Le manuel opératoire ou « bible » du savoir-faire d’une enseigne est le support qui formalise les recettes à transmettre dans le cadre de l’exploitation d’une franchise. Si les enseignes bien établies ont un généralement un dispositif de bonne tenue, on oublie souvent ce avec quoi elles ont commencé et tout ce par quoi elles sont passées. Le jeune concept, lui, n’en est pas encore là : son savoir-faire reste limité, assez peu formalisé, mais il doit relever quelques défis :
- L’explicitation des connaissances : Les gestes et les recettes d’un réseau sont tout d’abord détenus à l’état « tacite » dans la tête des professionnels concepteurs, premiers exploitants ou pilotes…, avant de faire l’objet d’une formalisation afin de pouvoir être transmis à des tiers ;
- Le recul spontané : Comment un concept encore peu expérimenté sur son modèle peut-il formaliser son savoir-faire, alors que son jeune âge ne lui donne a priori pas le recul pour « génériser » ses recettes ?
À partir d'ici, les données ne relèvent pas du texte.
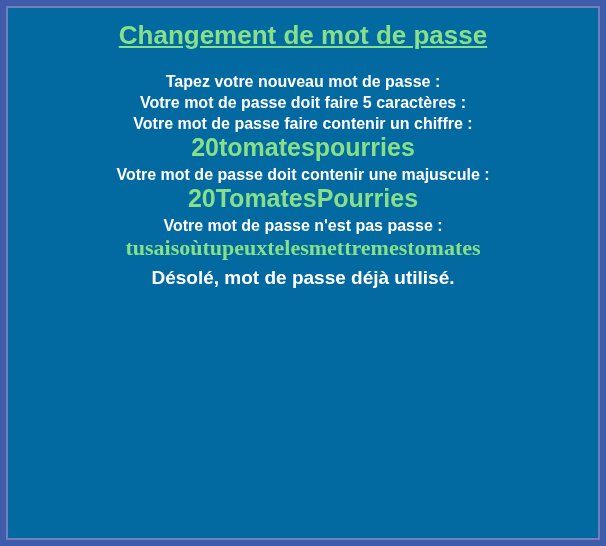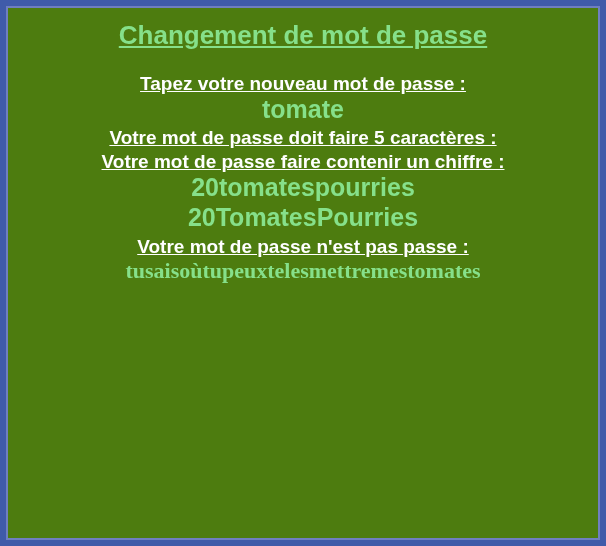"Changement de mot de passe" .frame { background: #4d7c0f -> #0369a1 }
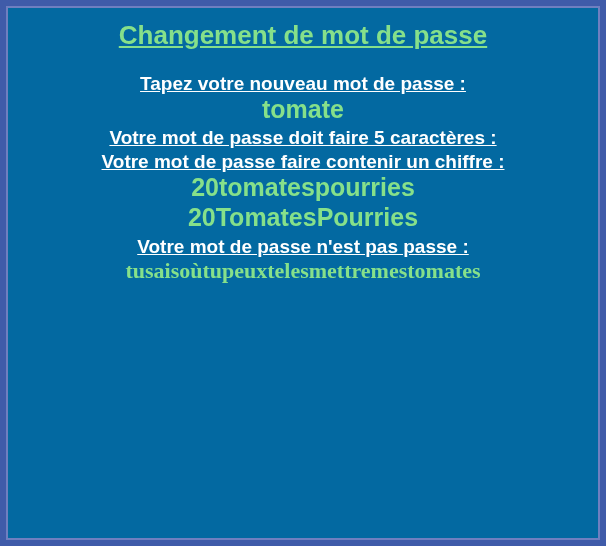"Tapez votre nouveau mot de" .prompt { font-size: 19px -> 16px; text-decoration: underline -> none }
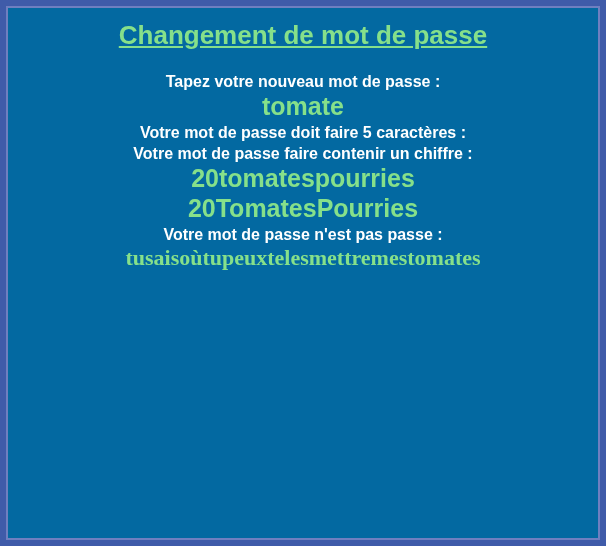"tomate" div.answer { html: <div>tomate</div> -> none }
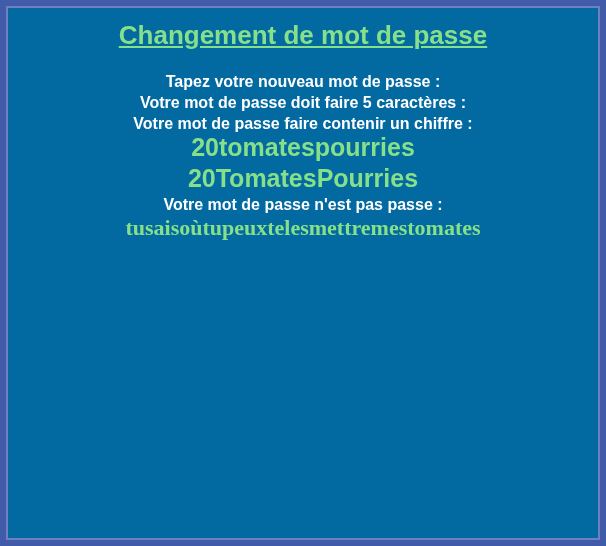"Votre mot de passe doit contenir" div.prompt { html: none -> <div>Votre mot de passe doit contenir une majuscule :</div> }
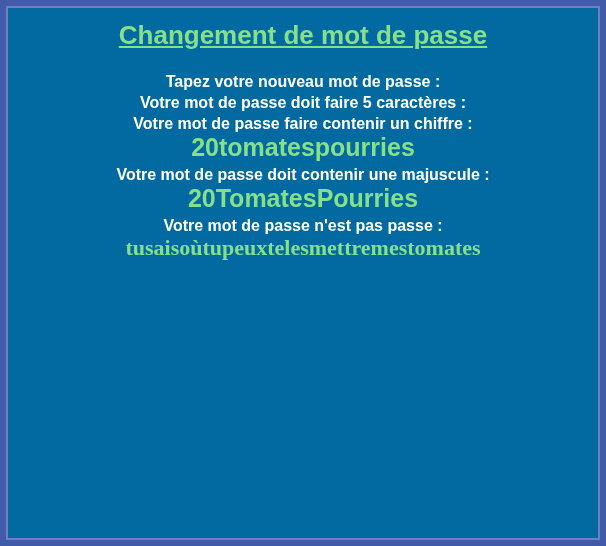"Désolé, mot de passe déjà" div.final { html: none -> <div>Désolé, mot de passe déjà utilisé.</div> }
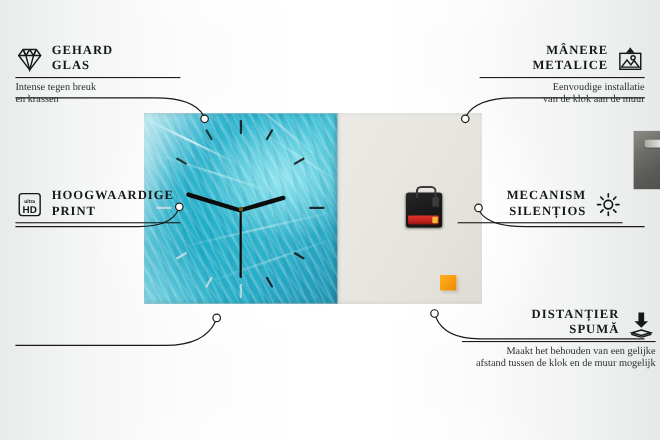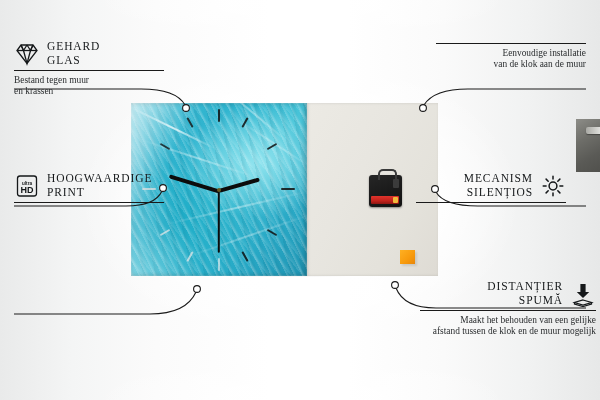"GEHARD" .title { font-weight: 400 -> 700 }
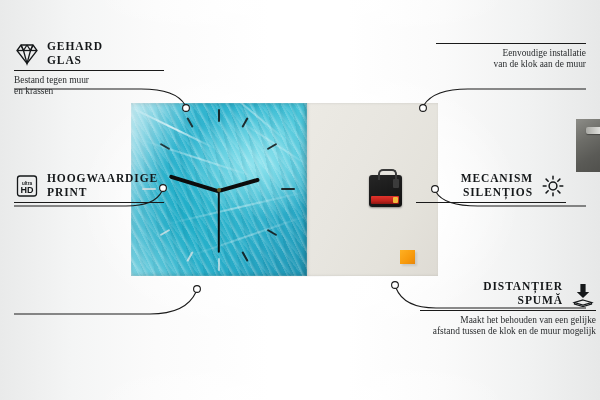"MÂNERE" div.head { html: none -> <div> <div>MÂNERE METALICE</div> <svg> <g> <path></path> <path></path> <rect></rect> <path></path> <circle></circle> </g> </svg> </div> }
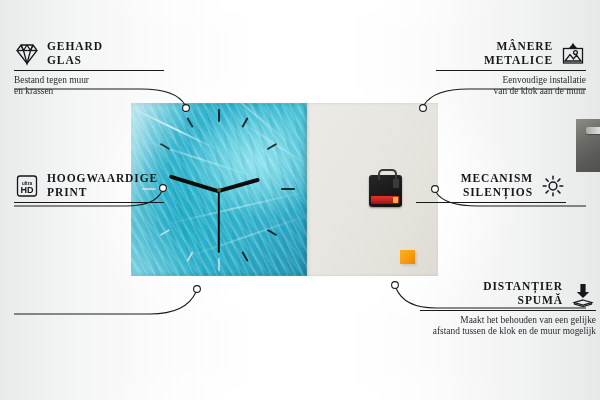"Bestand tegen muur" div.sub { text: Bestand tegen muur -> Intense tegen breuk }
- Le plancher du savoir-faire : A partir de quand, de combien et de quel niveau de précision transmet-on vraiment son savoir-faire ? Où se situe la jauge pour mettre en capacité d’exploitation son futur affilié et le rassurer ?
- La substance : Il ne suffit pas d’avoir un document, histoire de donner le change aux juges. Ce n’est pas tant l’absence de manuel opératoire que son indigence, ses insuffisances ou l’absence d’originalité de son contenu qui amènerait une juridiction à sanctionner un défaut de savoir-faire.
2/ Quel volume prévoir et comment structurer son premier manop ?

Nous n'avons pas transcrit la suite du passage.